Records from a data source:
○ ○ ○ ○ ○ ○ ○

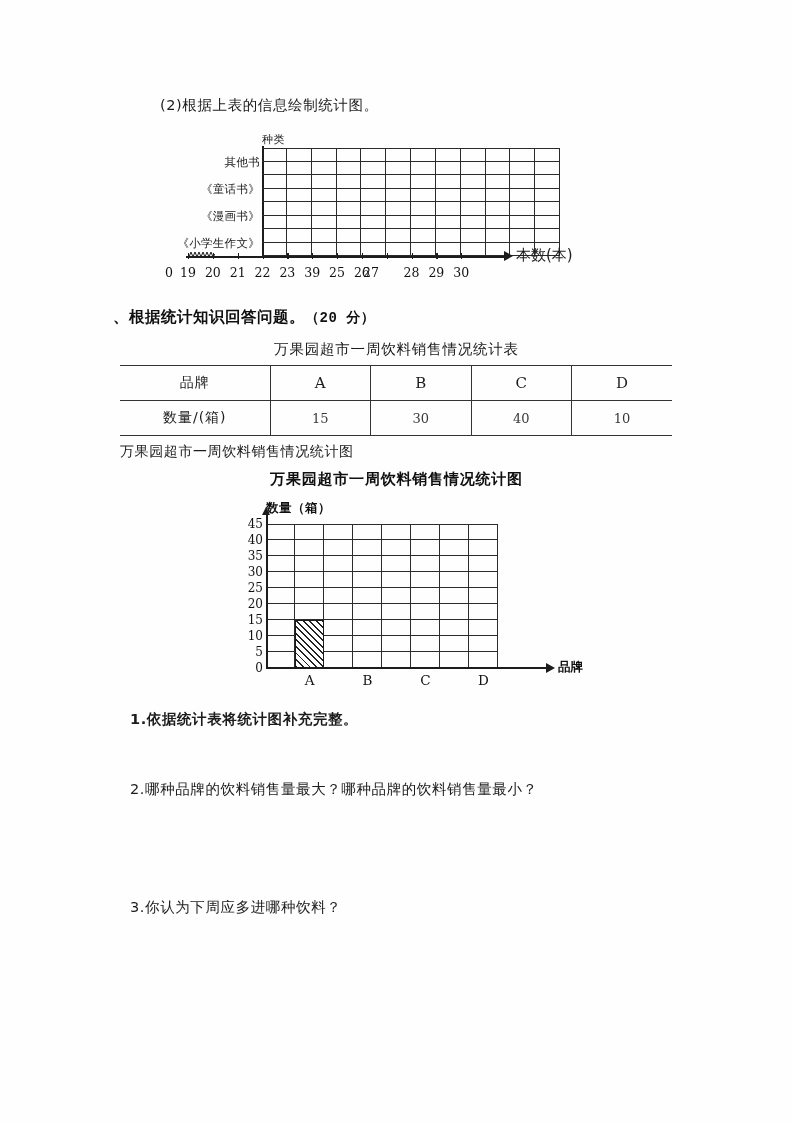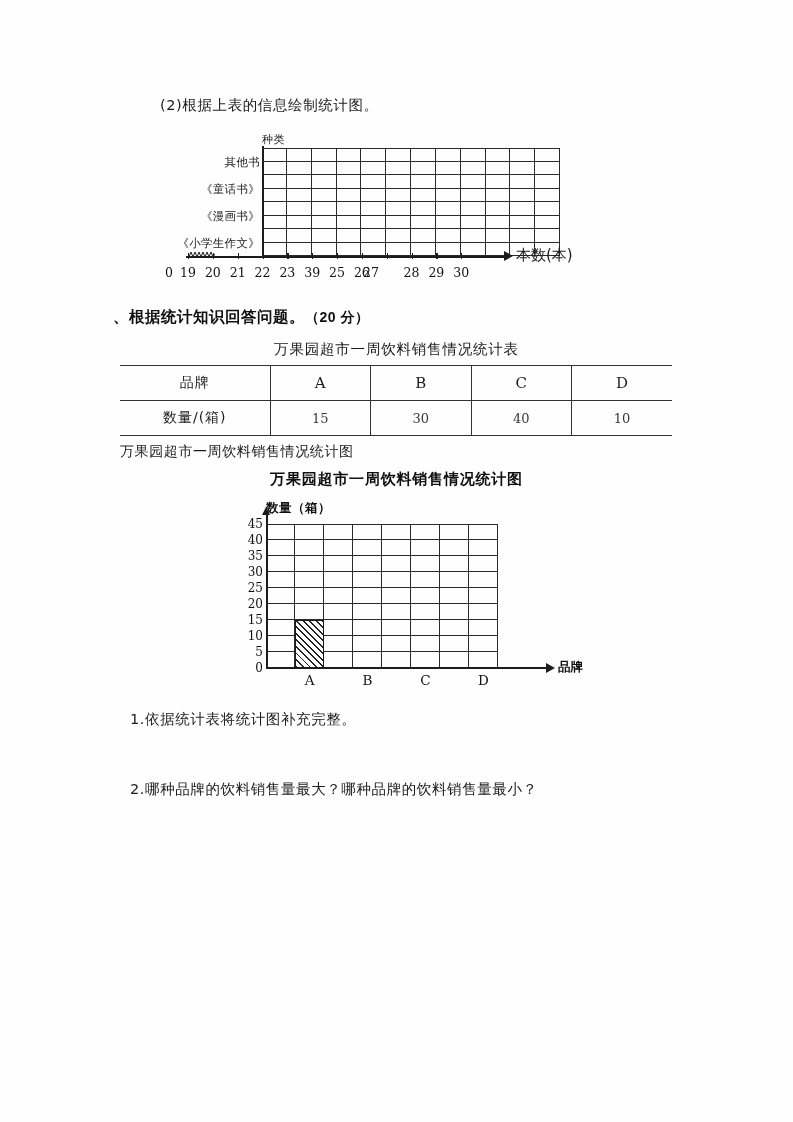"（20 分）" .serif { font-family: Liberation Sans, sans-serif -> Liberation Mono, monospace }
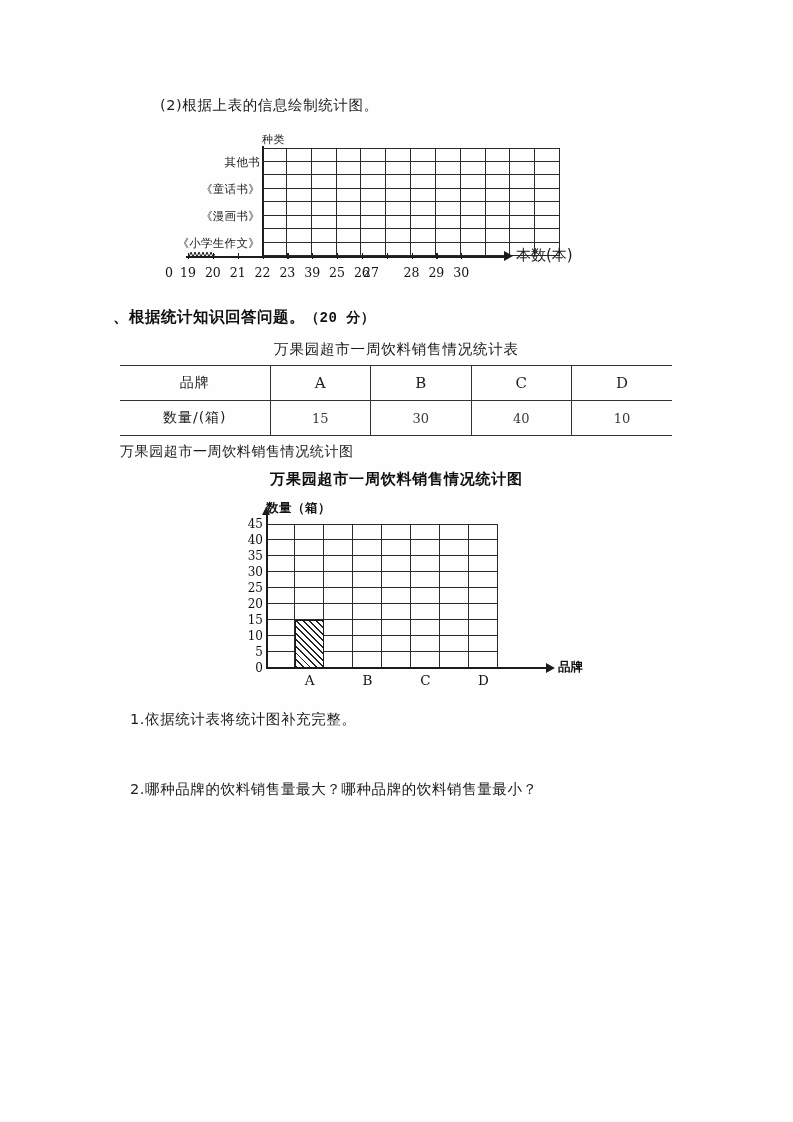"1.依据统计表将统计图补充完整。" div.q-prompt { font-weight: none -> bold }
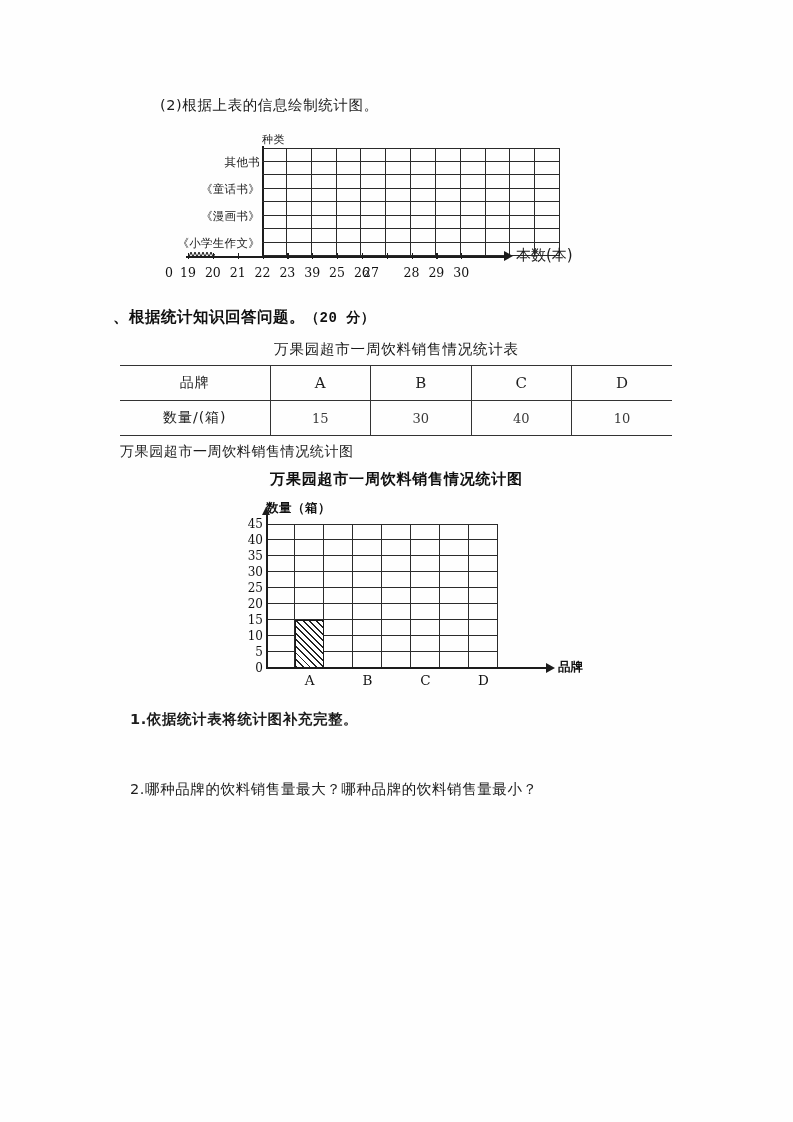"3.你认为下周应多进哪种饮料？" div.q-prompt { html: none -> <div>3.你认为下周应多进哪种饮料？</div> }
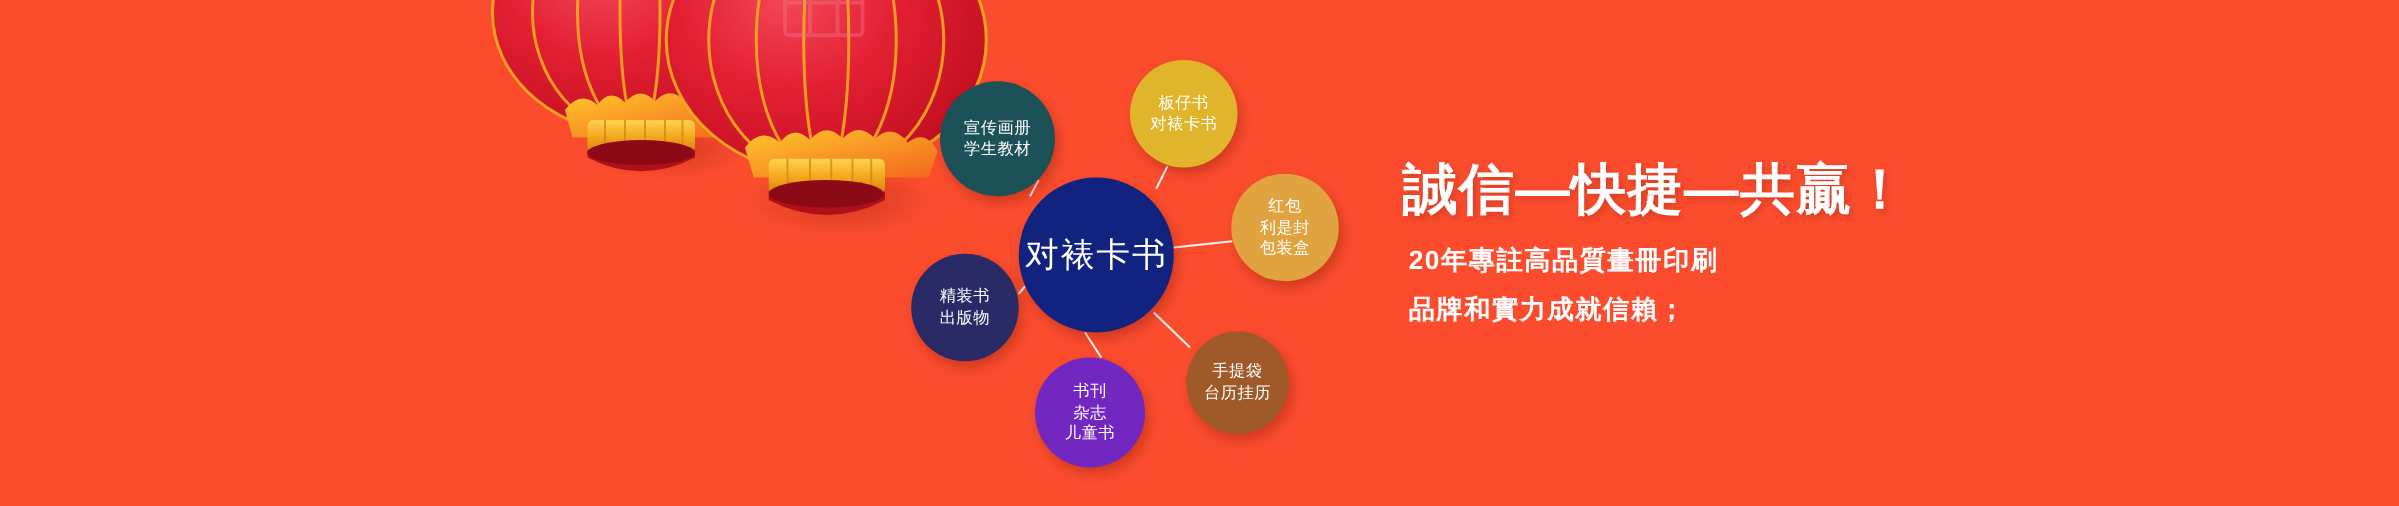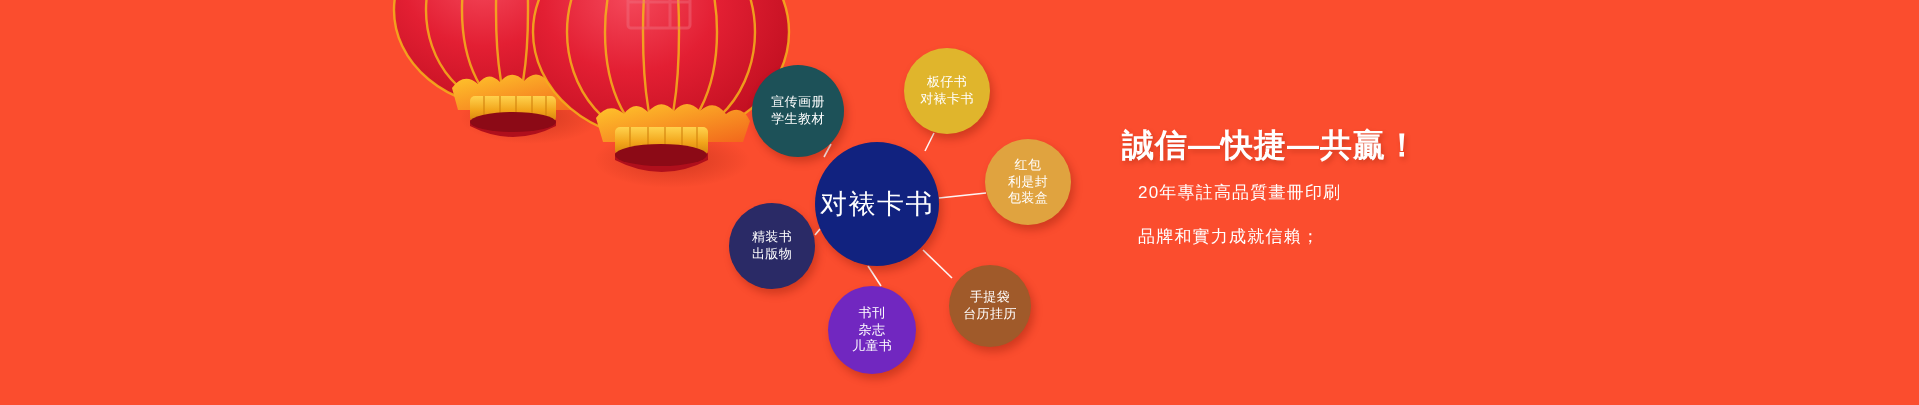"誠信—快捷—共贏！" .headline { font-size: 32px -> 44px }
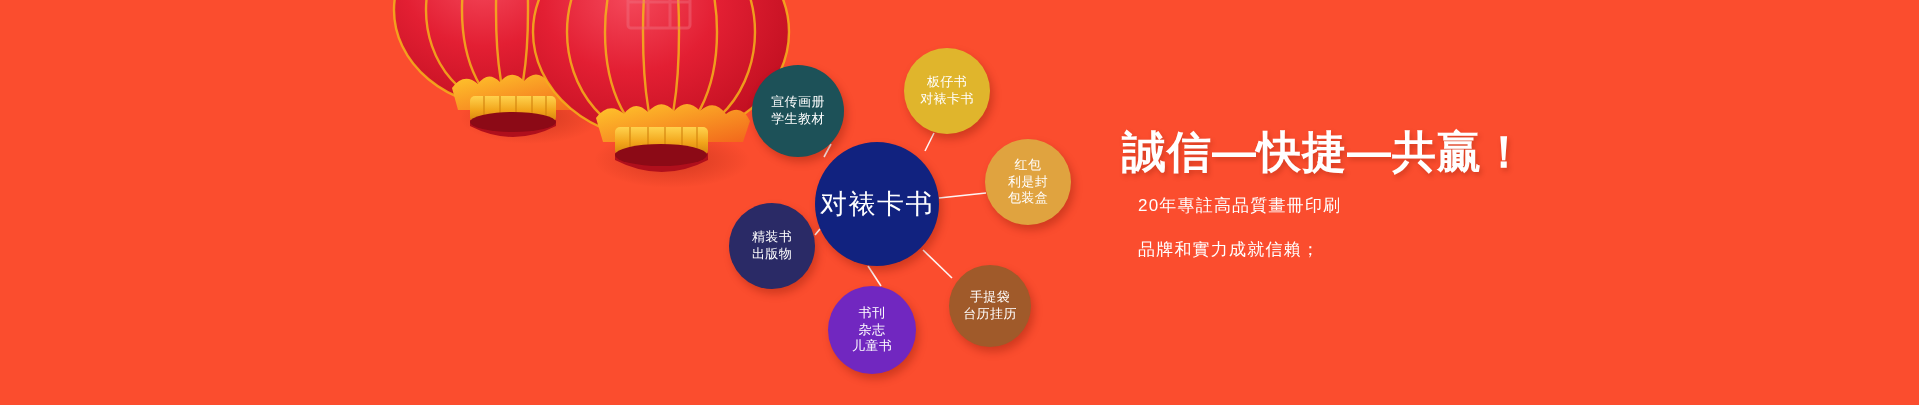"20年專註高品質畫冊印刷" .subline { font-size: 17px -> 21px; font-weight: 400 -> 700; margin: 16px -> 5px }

○ ○ ○ ○ ○ ○ ○

EXERCISE DESCRIPTION – Find the line containing "html: none ->", then extract it and every line after it to the end of the data above, exactly and nothing else, without pictures.

SOLUTION TO THIS TASK –
"3.你认为下周应多进哪种饮料？" div.q-prompt { html: none -> <div>3.你认为下周应多进哪种饮料？</div> }
"誠信—快捷—共贏！" .headline { font-size: 32px -> 44px }
"20年專註高品質畫冊印刷" .subline { font-size: 17px -> 21px; font-weight: 400 -> 700; margin: 16px -> 5px }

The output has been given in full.